__RECORDS FOR THE TASK__:
=== Section Start ===
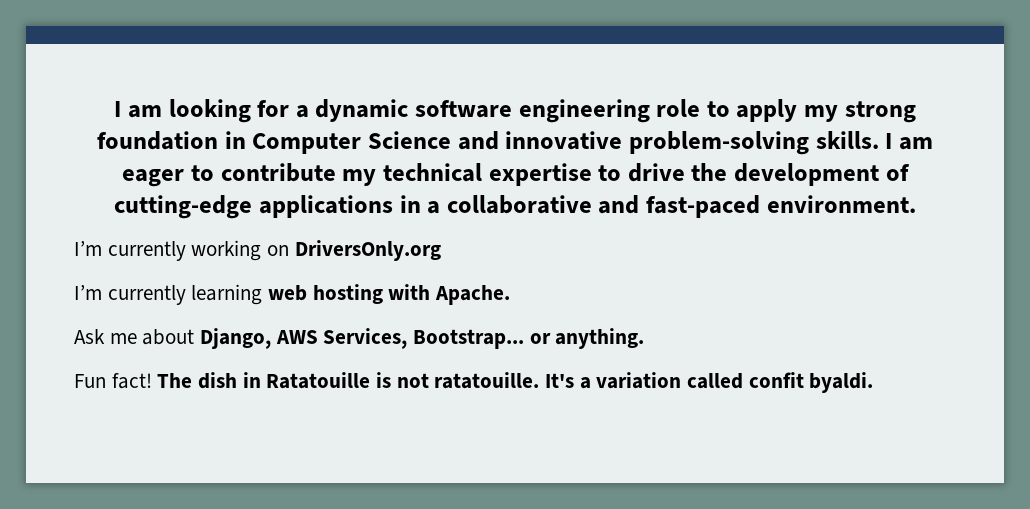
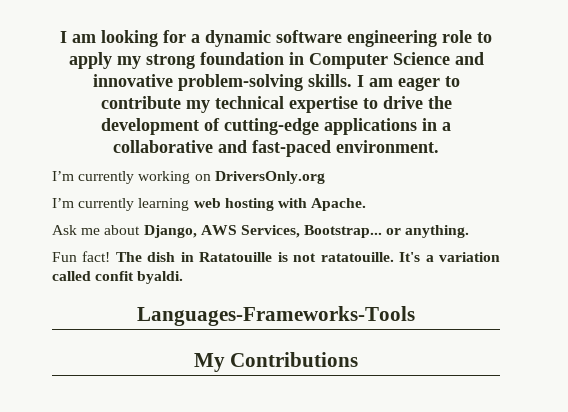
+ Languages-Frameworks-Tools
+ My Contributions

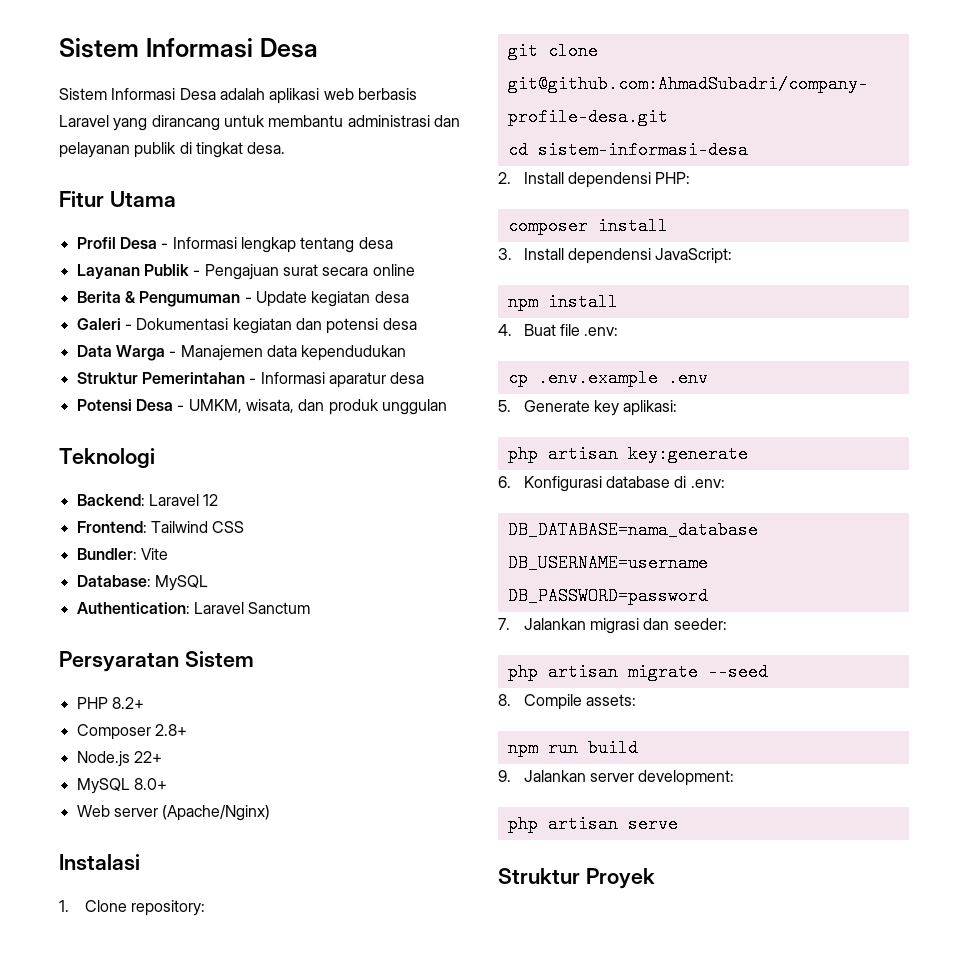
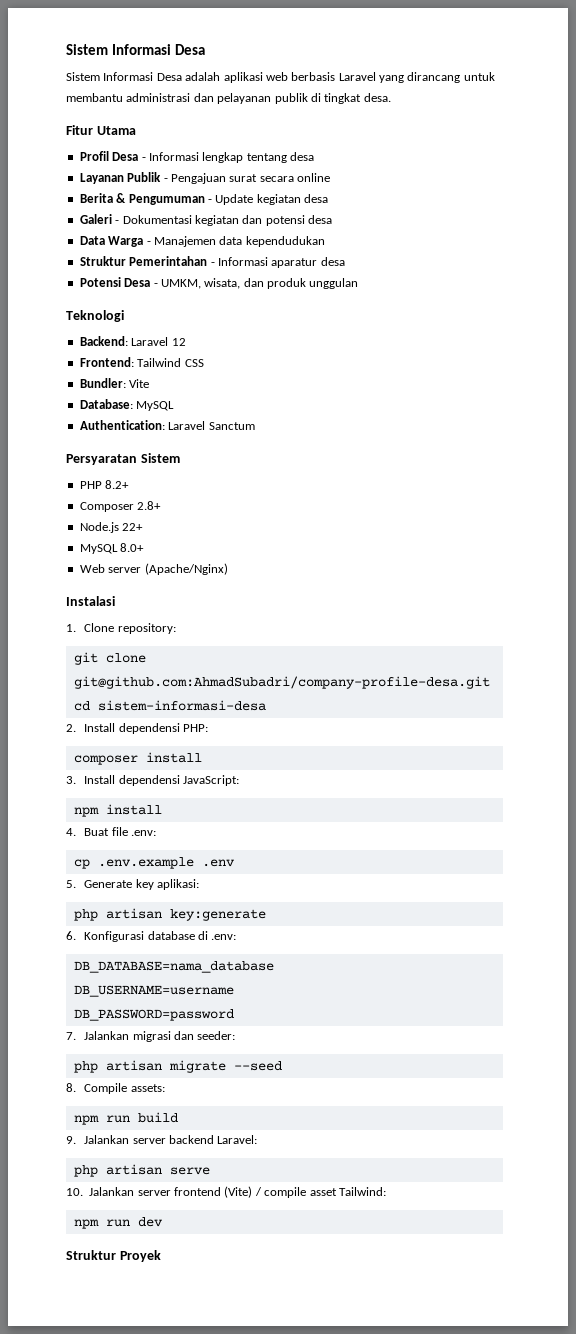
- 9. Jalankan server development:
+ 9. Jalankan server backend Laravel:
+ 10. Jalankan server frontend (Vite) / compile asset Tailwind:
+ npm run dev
=== Section End ===
__WHAT YOU SHOULD DO__:
Only the lines from the one containing "10. Jalankan server" to the end of the listing belong in the output, each reproduced exactly.

__RESULT FOR THIS TASK__:
+ 10. Jalankan server frontend (Vite) / compile asset Tailwind:
+ npm run dev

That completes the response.